The latest Q3 Landlord Panel research from BVA BDRC outlined that profitability remains largely unchanged in Q3, with 84% of landlords currently making a profit from their lettings activity. It continues to be the case that only a very small minority of active landlords (3%) are making a financial loss of any kind. The tipping point for becoming a professional landlord is typically around 11 properties which is the threshold at which over half of landlord respondents begin to derive a full time living from their letting activity.
It also outlined that the average rental yield achieved edged up to 5.6%, up marginally from the nine-year low recorded in Q2 2019. There was suggested to be a 1% differential between the highest yield generating regions, the East Midlands and Yorkshire & Humber at 6.1%, and the lowest, Central London at 5.1%. Remarkably, it remained the case that over one in four landlords don’t even know what their average rental yield is.
Additional research from Rightmove for Q3 2019 showed record asking rents in all but two regions, as fewer new rental properties came onto the market.
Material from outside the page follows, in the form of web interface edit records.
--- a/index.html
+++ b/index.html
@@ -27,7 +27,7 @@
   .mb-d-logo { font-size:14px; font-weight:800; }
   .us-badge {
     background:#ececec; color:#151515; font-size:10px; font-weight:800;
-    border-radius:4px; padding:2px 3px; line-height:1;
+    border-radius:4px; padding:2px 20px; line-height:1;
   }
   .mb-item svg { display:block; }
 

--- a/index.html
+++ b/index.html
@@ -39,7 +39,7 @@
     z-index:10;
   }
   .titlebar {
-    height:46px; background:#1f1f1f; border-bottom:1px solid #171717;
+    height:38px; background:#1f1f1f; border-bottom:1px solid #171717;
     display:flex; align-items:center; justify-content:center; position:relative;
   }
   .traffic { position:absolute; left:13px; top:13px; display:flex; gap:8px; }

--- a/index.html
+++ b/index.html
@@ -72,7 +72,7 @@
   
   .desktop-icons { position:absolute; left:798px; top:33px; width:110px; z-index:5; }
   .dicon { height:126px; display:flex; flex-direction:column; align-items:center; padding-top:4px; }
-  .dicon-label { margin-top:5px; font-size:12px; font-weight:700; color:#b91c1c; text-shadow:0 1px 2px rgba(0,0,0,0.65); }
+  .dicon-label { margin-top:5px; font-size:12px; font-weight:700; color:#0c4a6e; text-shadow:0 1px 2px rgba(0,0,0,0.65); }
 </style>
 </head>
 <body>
Asking rents outside London were reported to be at a peak of £828 per calendar month, the biggest quarterly jump in rents at this time of year since 2015. In London, rents stood at a record of £2,104 per calendar month, the biggest quarterly jump at this time of year since Rightmove started recording this data. These jumps have led to an annual rate of growth of 3.2% outside London, the highest since 2016, and an annual rate of 5.6% in London.
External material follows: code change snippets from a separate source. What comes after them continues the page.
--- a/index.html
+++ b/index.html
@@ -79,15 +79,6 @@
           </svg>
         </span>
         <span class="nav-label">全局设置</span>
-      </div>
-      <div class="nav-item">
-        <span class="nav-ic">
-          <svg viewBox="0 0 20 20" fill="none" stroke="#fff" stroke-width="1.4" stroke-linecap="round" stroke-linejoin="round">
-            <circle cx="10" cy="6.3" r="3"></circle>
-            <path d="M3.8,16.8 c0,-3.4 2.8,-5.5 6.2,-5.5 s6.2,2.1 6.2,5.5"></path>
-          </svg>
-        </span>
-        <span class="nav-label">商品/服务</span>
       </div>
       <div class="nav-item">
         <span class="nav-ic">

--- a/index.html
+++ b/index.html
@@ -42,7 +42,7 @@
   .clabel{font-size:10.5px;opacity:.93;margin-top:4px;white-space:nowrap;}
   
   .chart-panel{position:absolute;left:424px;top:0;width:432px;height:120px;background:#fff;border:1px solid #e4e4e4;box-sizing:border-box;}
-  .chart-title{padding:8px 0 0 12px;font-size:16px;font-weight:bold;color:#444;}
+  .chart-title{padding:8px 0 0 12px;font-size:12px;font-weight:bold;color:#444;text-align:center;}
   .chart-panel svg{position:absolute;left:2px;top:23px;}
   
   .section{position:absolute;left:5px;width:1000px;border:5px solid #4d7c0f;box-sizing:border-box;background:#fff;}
So what does this data actually mean for landlords and the intermediary market?
Most of this is self-explanatory but it doesn’t harm to underline that despite the well-publicised challenges facing landlords, the vast majority are still profiting from the buy to let sector, even those who don’t even know what their average yield is!
Looking forward, landlords will need even more support from lenders and intermediaries to maximise profitability as associated costs will escalate if portfolios are not being carefully managed. This particular penny is dropping for landlords, and one specific statistic that I hope, and expect to see in 2020, is the rise in the number of landlords seeking intermediary advice. Whilst this might not win stat of the decade, it certainly bodes well for intermediary firms who are looking to bolster their buy to let business.